Selbstverständlich: Pfanthagasai und Bregzeneb waren Cheborparner, und »KoPf« wollte vermeiden, dass jemand Zeit genug fand, die gleiche Volkszugehörigkeit der beiden zu einem Skandal aufzuplustern. Das würde im Zweifelsfall allen schaden. Tifflor wusste, dass die Tamrane sich mit niemandem außerhalb ihres Instituts gemein machten, aber das würde Journalisten nicht abhalten, genau diesem Verdacht nachzuspüren.

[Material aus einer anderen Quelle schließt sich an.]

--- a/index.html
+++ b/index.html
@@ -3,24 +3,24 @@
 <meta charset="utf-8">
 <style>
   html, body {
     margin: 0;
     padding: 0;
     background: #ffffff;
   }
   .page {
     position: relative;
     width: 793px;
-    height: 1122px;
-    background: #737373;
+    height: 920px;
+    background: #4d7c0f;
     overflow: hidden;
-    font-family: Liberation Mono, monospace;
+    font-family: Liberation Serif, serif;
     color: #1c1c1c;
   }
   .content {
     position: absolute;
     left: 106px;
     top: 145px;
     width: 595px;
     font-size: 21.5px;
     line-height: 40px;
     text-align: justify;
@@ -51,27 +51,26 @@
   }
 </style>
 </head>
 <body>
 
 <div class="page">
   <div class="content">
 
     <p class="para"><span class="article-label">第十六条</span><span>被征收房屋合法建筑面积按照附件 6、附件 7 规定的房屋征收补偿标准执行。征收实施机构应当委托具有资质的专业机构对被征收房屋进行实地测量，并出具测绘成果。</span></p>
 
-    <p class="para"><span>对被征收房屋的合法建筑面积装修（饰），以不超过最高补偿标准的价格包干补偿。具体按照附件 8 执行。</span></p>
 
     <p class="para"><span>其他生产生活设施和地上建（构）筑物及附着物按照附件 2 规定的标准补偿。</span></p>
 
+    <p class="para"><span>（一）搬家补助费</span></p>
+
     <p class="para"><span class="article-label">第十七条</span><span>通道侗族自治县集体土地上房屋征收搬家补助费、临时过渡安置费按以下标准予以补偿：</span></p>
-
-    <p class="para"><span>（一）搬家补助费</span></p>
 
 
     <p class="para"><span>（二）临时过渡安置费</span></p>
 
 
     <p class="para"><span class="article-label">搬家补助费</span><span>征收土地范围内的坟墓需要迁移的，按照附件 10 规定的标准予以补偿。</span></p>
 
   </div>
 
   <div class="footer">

Die Falkanin hob eine Augenbraue, ganz leicht und beinahe unmerklich. Viel mehr an Erheiterung war nicht zu erkennen. Sie beherrschte ihre Mimik meisterhaft, und mit ihrer Stimme hätte man kochendes Wasser zu Eiswürfeln gefrieren können. »Betrachte es als Feststellung. Ich bin keineswegs der Ansicht, es sei angemessen, das Ego eines Unsterblichen zusätzlich zu befeuern.«

Autsch. Hat sie mich eben indirekt selbstgefällig genannt?